Railway station in Oslo, Norway

Rosenholm Station (Rosenholm holdeplass) is a railway station on the Østfold Line located in the Holmlia neighborhood in the Søndre Nordstrand borough of Oslo, Norway. Situated 11.35 km from Oslo Central Station (Oslo S), it features two side platforms. Rosenholm is served by the L2 line of the Oslo Commuter Rail. It features a major park and ride parking lot, but does not have a significant population near by.

==History==
The railway past Rosenholm opened on 5 June 1873. It was doubled 15 December 1936 and electrified on 18 January 1937. Holmlia was established as a suburb in the 1970s, although it had been served by a station since 1932. Holmlia Station served the northern part of the suburb well and was moved 200 m north and received a new structure from 2 June 1982. The Rosenholm area, albeit on the Oppegård side, was selected as the site of the Norwegian head offices for IBM, who opened their complex in 1987. The station is named for a smallholding which was previously situated northwest of the station.

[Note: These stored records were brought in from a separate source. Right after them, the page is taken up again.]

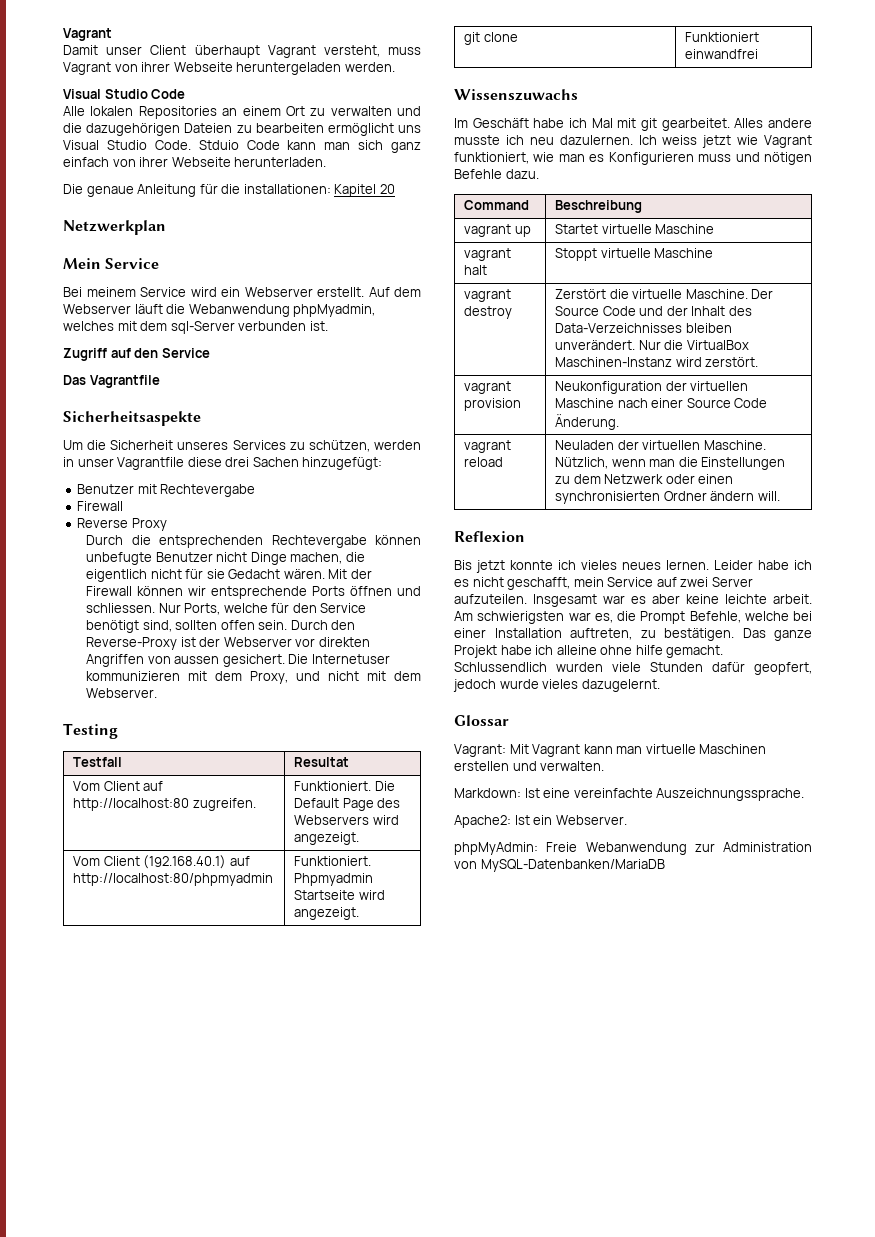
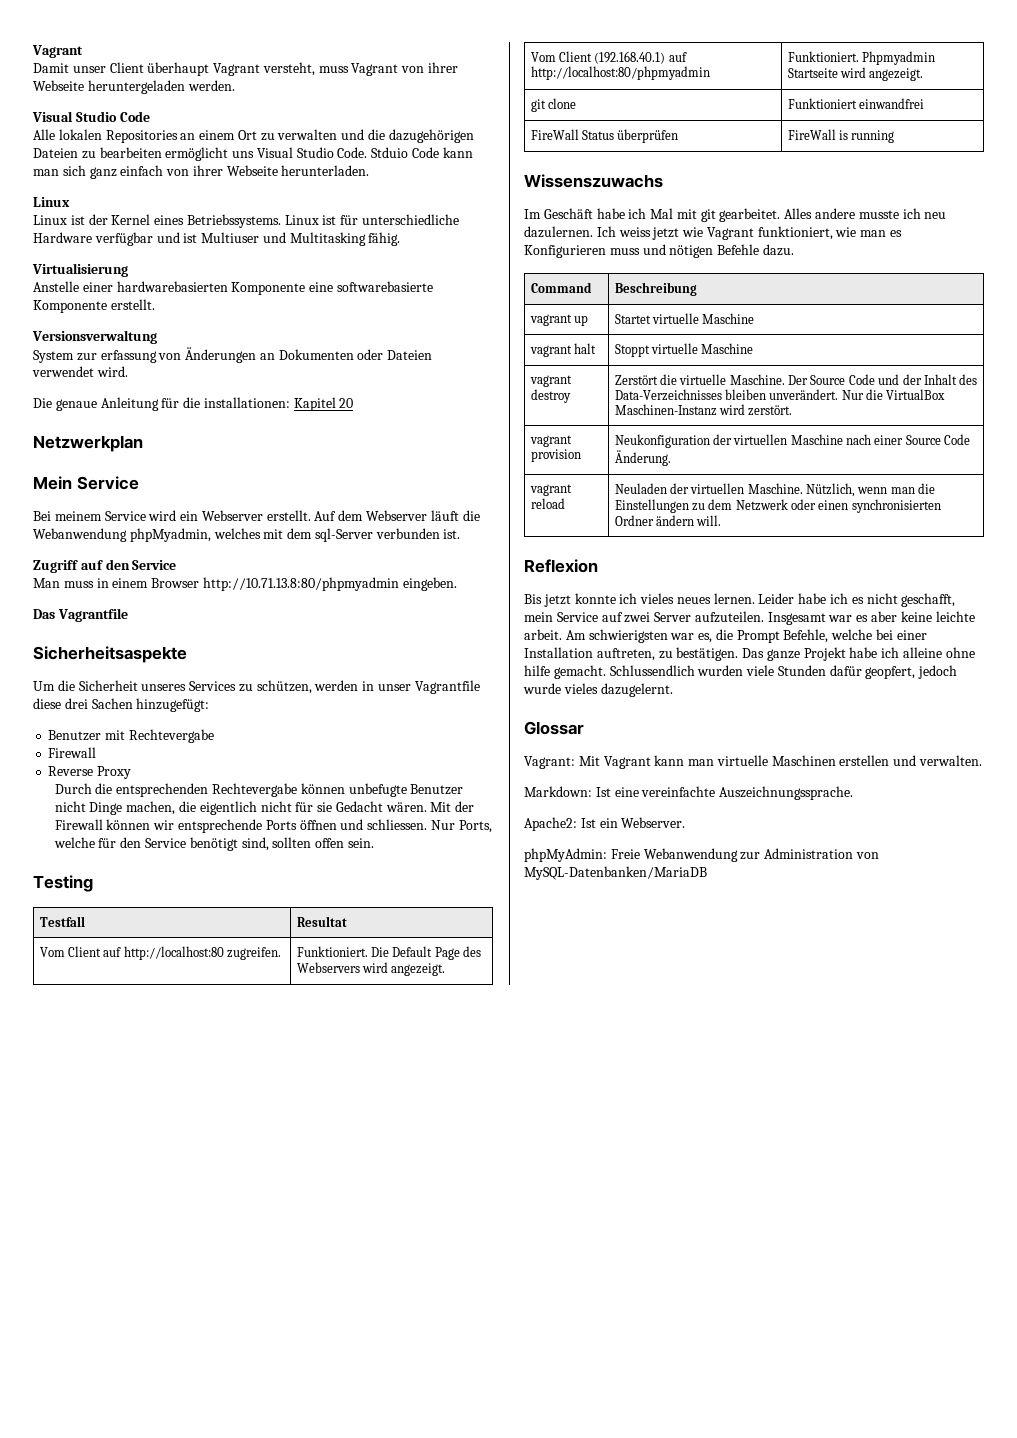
  Stduio Code kann man sich ganz einfach von ihrer Webseite herunterladen.
+ Linux
+ Linux ist der Kernel eines Betriebssystems. Linux ist für unterschiedliche Hardware verfügbar und ist Multiuser und Multitasking fähig.
+ Virtualisierung
+ Anstelle einer hardwarebasierten Komponente eine softwarebasierte Komponente erstellt.
+ Versionsverwaltung
+ System zur erfassung von Änderungen an Dokumenten oder Dateien verwendet wird.
+ Man muss in einem Browser http://10.71.13.8:80/phpmyadmin eingeben.
- Durch den Reverse-Proxy ist der Webserver vor direkten Angriffen von aussen gesichert. Die Internetuser kommunizieren mit dem Proxy, und nicht mit dem Webserver.
+ FireWall Status überprüfen | FireWall is running

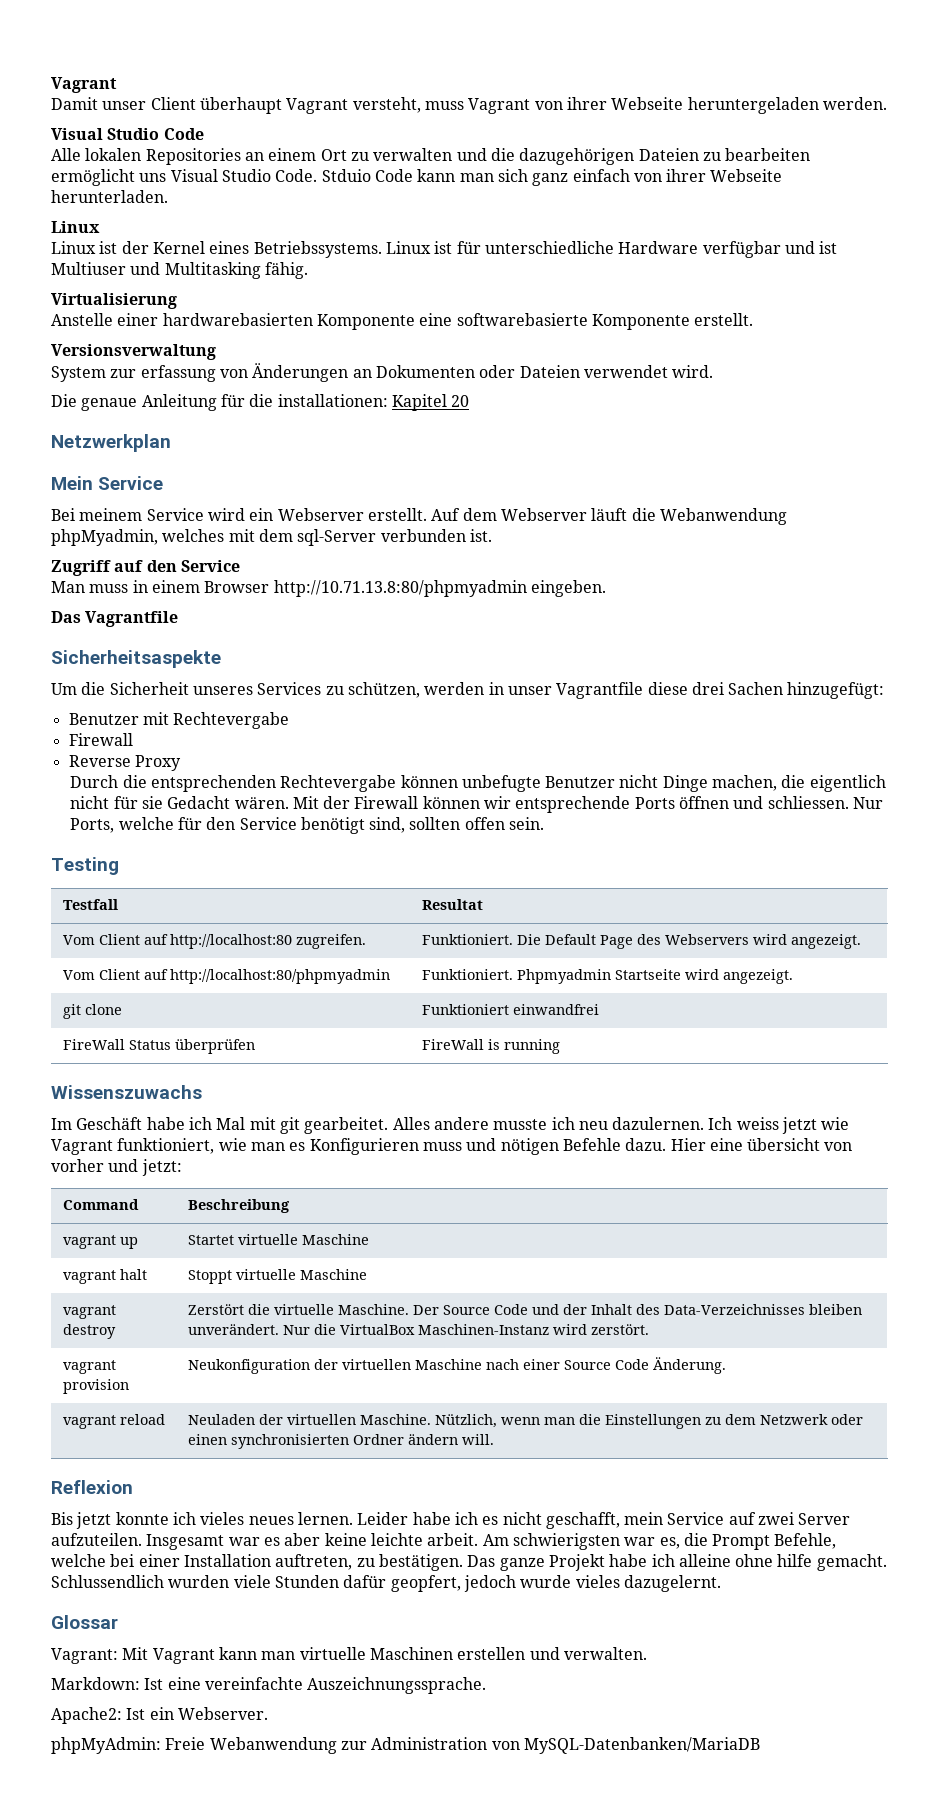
- Vom Client (192.168.40.1) auf http://localhost:80/phpmyadmin | Funktioniert. Phpmyadmin Startseite wird angezeigt.
+ Vom Client auf http://localhost:80/phpmyadmin | Funktioniert. Phpmyadmin Startseite wird angezeigt.
+ Hier eine übersicht von vorher und jetzt:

Rosenholm Station was established with two goals in mind. The first was creating an efficient park and ride station for commuters from Follo and Østfold. The second was to target IBM employees. The station was situated too far from the residential area to be of much value for the residents at Holmlia. Proposals for a station at Rosenholm were first put forward in 1976, but at the time the Norwegian State Railways concluded that there would not be sufficient ridership from the station. By 1987 the number of residents and work places had increased sufficiently that the agency reconsidered. The station opened on 1 July 1988, after a large parking facility with 250 spaces built at the site. The site was chosen because it was immediately within the city limits of Oslo, and thus only have to pay an Oslo fare. It was also situated before Mosseveien on E18 where the greatest congestion occurs. The plans called for up to 800 parking places to be built in the future. Investments totaled 2.6 million Norwegian kroner.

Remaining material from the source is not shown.